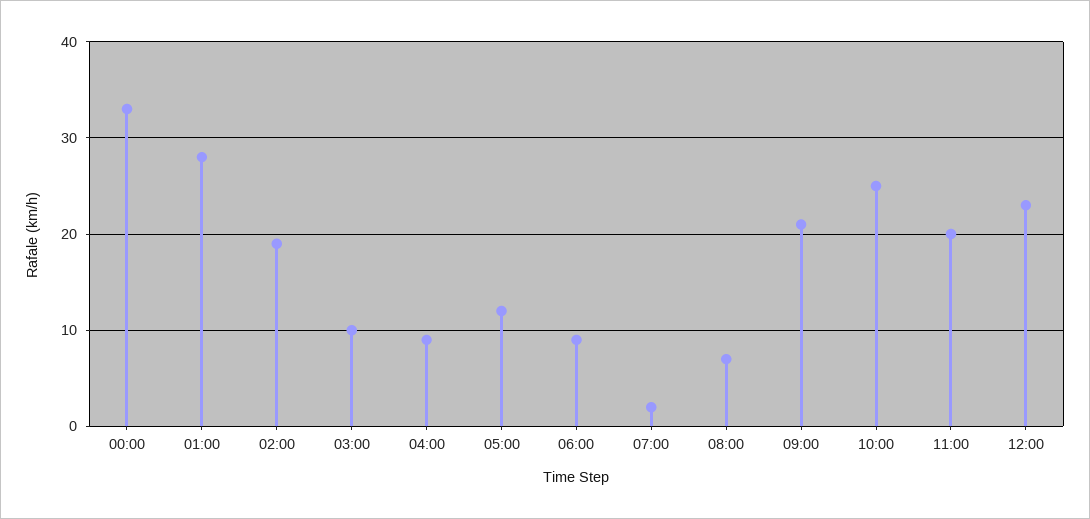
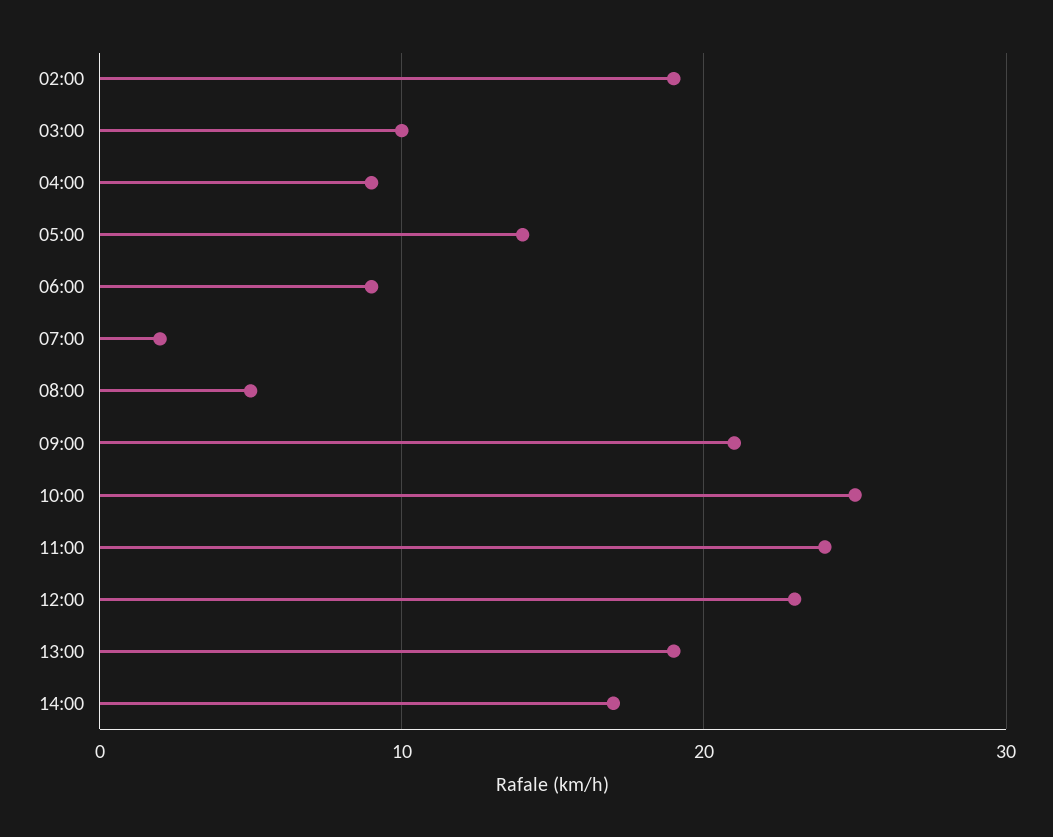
00:00: 33 -> none
01:00: 28 -> none
05:00: 12 -> 14
08:00: 7 -> 5
11:00: 20 -> 24
13:00: none -> 19
14:00: none -> 17

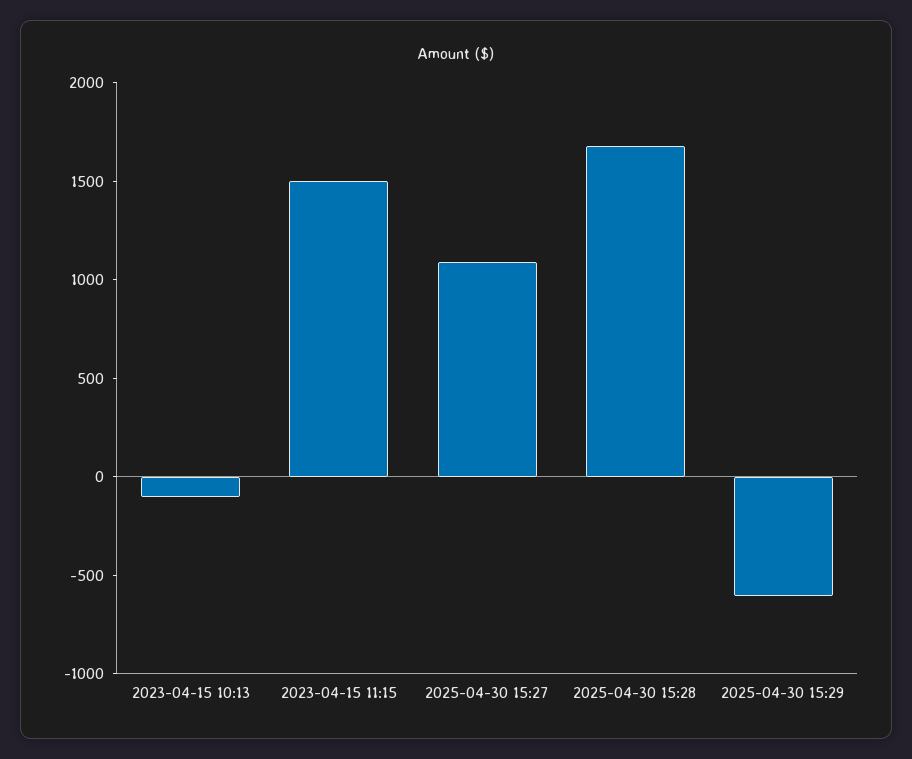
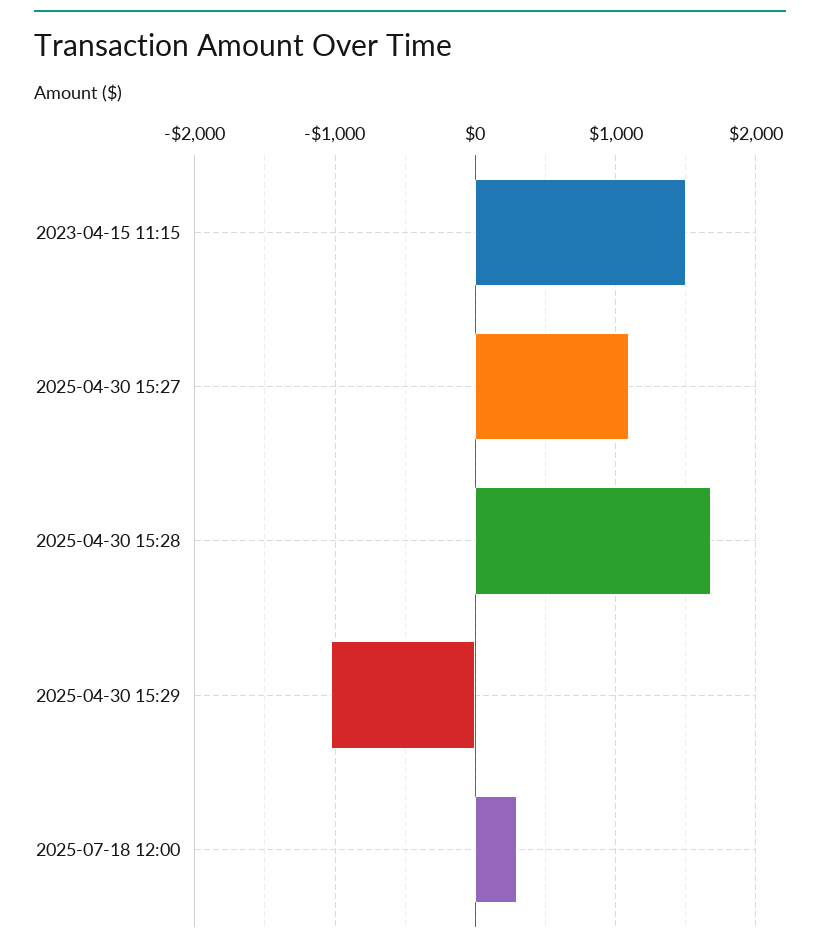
2023-04-15 10:13: -100 -> none
2025-04-30 15:29: -600 -> -1000
2025-07-18 12:00: none -> 300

◆ **What you need to do**
The lines to copy begin with the one containing "08:00: 7 -> 5" and end with the last line of the entries above; copy them exactly, minus the pictures.

◆ **Solved exercise**
08:00: 7 -> 5
11:00: 20 -> 24
13:00: none -> 19
14:00: none -> 17

2023-04-15 10:13: -100 -> none
2025-04-30 15:29: -600 -> -1000
2025-07-18 12:00: none -> 300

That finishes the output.